李佑朗一家三口如今只剩下他一个人在监狱里。薛冰心里不禁叹然,那座牢笼竟然成了一种保护。法院出来,判处死刑。这个时候的姜琦,不再是那个风生水起火树银花的妖娆女人,她孤零零一个人听到死刑这两个字时,嘴角露出了轻松的笑意。不知道蒋严在知道她的死讯的时候是什么心情。他的女人们,死的死,逃的逃没有一个能够逃脱这个怪圈。

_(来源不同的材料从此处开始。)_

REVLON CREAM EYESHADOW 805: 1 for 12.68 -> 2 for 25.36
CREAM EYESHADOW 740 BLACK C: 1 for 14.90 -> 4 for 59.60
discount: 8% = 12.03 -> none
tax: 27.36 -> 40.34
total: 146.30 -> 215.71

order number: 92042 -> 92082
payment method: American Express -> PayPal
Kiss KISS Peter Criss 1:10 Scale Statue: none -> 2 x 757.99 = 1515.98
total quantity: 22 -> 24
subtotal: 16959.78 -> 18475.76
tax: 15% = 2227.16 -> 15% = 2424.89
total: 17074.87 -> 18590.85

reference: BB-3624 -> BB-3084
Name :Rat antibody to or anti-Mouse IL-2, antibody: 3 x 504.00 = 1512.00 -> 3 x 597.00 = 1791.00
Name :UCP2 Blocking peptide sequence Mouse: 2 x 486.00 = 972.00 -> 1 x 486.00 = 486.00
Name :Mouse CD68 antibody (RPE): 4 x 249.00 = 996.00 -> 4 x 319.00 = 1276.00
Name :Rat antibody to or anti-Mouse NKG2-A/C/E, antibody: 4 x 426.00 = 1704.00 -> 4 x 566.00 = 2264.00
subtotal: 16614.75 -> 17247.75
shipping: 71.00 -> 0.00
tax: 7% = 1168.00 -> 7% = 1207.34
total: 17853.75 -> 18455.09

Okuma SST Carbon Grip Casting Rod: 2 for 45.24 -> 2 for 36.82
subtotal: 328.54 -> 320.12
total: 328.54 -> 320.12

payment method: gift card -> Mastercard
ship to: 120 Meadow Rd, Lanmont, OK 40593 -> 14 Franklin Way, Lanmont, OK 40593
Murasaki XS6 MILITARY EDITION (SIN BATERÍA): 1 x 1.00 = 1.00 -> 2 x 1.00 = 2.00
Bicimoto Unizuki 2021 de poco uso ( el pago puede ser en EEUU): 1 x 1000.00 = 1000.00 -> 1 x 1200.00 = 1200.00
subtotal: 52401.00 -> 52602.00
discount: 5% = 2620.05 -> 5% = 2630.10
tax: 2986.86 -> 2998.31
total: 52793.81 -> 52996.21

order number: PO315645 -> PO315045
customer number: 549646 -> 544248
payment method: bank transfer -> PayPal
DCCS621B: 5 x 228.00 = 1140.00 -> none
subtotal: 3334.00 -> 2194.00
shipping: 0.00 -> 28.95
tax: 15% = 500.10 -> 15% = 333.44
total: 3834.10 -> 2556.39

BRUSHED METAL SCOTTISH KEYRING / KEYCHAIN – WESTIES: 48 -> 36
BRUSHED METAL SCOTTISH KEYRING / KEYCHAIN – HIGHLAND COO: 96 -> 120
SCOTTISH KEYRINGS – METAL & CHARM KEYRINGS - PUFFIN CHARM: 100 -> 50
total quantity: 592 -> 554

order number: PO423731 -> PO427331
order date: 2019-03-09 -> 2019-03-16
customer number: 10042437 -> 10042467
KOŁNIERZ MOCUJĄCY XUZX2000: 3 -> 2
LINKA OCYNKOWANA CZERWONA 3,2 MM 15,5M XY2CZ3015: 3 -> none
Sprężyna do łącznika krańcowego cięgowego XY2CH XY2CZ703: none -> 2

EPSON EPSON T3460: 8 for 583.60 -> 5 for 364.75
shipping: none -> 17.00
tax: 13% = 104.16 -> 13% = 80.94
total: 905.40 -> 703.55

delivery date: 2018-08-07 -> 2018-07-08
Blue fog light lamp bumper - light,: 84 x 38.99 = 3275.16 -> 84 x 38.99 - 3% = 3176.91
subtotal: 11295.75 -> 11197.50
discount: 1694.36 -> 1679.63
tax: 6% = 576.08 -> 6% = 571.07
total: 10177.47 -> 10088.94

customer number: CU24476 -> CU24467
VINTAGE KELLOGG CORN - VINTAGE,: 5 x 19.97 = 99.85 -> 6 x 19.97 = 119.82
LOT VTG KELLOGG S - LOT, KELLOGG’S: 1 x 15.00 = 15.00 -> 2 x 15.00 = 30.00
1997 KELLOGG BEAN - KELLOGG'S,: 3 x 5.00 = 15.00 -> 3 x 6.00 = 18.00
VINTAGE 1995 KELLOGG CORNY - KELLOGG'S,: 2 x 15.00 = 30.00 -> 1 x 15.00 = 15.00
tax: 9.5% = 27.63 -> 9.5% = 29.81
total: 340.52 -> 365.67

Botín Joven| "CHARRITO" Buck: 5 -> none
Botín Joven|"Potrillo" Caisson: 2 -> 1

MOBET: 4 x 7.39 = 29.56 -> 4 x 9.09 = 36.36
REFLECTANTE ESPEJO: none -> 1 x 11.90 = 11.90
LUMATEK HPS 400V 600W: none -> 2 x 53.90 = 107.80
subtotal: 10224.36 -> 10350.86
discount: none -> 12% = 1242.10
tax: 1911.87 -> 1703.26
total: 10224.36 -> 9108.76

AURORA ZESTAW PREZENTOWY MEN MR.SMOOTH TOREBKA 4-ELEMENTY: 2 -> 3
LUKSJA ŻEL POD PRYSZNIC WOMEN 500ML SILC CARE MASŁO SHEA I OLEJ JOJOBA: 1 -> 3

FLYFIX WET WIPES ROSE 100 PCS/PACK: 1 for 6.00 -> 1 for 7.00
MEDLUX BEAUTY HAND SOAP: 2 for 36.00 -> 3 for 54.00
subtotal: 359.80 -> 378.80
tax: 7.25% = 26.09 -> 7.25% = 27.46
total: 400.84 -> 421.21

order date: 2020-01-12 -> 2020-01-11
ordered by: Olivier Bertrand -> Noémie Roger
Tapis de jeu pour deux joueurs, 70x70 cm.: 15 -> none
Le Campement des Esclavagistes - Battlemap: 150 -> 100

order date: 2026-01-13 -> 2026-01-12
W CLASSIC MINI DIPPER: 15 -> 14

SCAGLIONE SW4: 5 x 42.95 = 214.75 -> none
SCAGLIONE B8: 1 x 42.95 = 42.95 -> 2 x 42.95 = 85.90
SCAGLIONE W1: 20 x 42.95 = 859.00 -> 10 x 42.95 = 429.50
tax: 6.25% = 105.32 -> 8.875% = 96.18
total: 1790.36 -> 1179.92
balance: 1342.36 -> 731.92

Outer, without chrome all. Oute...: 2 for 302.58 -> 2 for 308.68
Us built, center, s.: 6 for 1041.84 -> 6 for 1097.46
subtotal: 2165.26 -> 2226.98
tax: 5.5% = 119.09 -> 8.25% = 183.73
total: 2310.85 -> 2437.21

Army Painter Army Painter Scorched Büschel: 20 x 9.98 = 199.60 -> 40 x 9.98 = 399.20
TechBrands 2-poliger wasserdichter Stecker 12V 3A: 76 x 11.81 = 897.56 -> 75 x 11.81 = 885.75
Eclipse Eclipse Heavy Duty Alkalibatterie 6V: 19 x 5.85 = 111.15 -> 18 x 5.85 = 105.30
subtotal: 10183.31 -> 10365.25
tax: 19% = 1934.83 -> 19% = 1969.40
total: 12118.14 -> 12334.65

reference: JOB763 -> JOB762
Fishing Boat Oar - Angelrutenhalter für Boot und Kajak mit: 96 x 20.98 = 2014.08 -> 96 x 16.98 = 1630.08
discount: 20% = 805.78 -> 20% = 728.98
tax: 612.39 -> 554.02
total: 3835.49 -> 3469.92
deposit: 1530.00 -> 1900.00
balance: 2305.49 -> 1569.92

她说唯一的心愿,就是再见见李佑朗,问问他为什么要杀她女儿。周娜是那么爱他。
她没有提起上诉。
薛城北没有放过她,媒体大肆报道着她的花边新闻。连周娜也没能幸免。媒体一旦聚焦了,就不会轻易抛下这块腥臭的肥肉。
周娜长得很漂亮,即使是在报纸上由铅墨打印出来,模糊一片但还是能看得出她是个漂亮的女孩子。王理安和薛冰坐在火锅店里。冷风经过她低着头露出的后颈。忍不住打了个冷战。薛冰不知道王理安对从前的事情有没有释怀,也不好多说什么,只在心里默默感叹时间变化无常忒恶。没想到王理安幽幽地说道:“她真的很漂亮。”声音很小,却字字戳心。
这件事就这样落幕了。好像看了一场上世纪初的黑色荒诞喜剧,还是默片。十一过后,薛冰被调到了经侦。
“怎么样,看我变漂亮了吗?”王理安见到薛冰先大喇喇地开玩笑。似是心情好多了。“嗯,你一直都漂亮。”“十一没和女朋友出去玩儿?”“我哪儿有女朋友,再说还得值班呢。”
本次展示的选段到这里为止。